A group of 26 “red state” attorneys general has filed a notice of their appeal of a federal court’s judgement rejecting their challenge to the Labor Department’s ESG rule.

Image: Shutterstock.comThe notice of appeal (Utah v. Walsh, N.D. Tex., No. 2:23-cv-00016, notice of intent to appeal, 10/26/23)—filed Thursday in the U.S. District Court for the Northern District of Texas—comes roughly a month after Judge Matthew J. Kacsmaryk surprised many by ruling against the coalition of attorneys general, concluding that the Labor Department didn’t exceed its regulatory limits or violate federal benefits law in establishing the regulation.  

The coalition[i] that brought the suit in January 2023, alleged that the 2022 Rule “undermines key protections for retirement savings of 152 million workers—approximately two-thirds of the U.S. adult population and totaling $12 trillion in assets—in the name of promoting environmental, social, and governance (‘ESG’) factors in investing, including the Biden Administration’s stated desire to address climate change.”

The rule—Prudence and Loyalty in Selecting Plan Investments and Exercising Shareholder Rights—took effect Jan. 30, 2023. The suit claimed that “the 2022 Rule oversteps the Department’s statutory authority under the Employment Retirement Income Security Act of 1974 (‘ERISA’), 29 U.S.C. § 1001 et seq., and is contrary to law”—and comments that “the 2022 Rule is also arbitrary and capricious.”

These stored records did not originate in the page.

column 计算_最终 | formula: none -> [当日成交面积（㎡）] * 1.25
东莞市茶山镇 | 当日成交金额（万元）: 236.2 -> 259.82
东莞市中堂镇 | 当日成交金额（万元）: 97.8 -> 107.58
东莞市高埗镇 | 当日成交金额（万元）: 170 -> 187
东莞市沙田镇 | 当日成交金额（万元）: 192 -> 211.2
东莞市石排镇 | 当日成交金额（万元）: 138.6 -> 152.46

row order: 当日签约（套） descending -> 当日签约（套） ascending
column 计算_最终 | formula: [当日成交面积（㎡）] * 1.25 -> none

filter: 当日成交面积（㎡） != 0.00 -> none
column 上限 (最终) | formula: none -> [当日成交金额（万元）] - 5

Arguments that Judge Kacsmaryk rejected. In doing so, he explained that “the 2022 Rule changes little in substance from the 2020 Rule and other rulemakings. Where the 2020 Rule explained that collateral factors may be considered when a fiduciary is ‘unable to distinguish’ between two investment options based on financial factors alone, the 2022 Rule allows the same when the two options ‘equally serve the financial interests of the plan.’” He continued, “And while Plaintiffs aver that the 2022 changes loosen restrictions on fiduciaries, there is little meaningful daylight between ‘equally serve’ and ‘unable to distinguish.’” The Rule also explains that fiduciaries remain free “to determine that an ESG-focused investment is not in fact prudent.”

“Additionally, the Rule's statement that risk return factors ‘may include’ ESG factors differs from the ‘may often require’ language of the proposed rule,” he observed. “As DOL clarified, the proposed language ‘was not intended to create an effective or de facto regulatory mandate’ or ‘an overarching regulatory bias in favor of ESG strategies.’ To the contrary, the Rule ‘makes unambiguous that it is not establishing a mandate that ESG factors are relevant under every circumstance, nor is it creating an incentive for a fiduciary to put a thumb on the scale in favor of ESG factors.’"

Stay tuned.

 

[i] The states participating in the suit were Utah, Texas, Virginia, Louisiana, Alabama, Alaska, Arkansas, Florida, Georgia, Indiana, Idaho, Iowa, Kansas, Kentucky, Mississippi, Missouri, Montana, Nebraska, New Hampshire, North Dakota, Ohio, South Carolina, Tennessee, West Virginia, and Wyoming.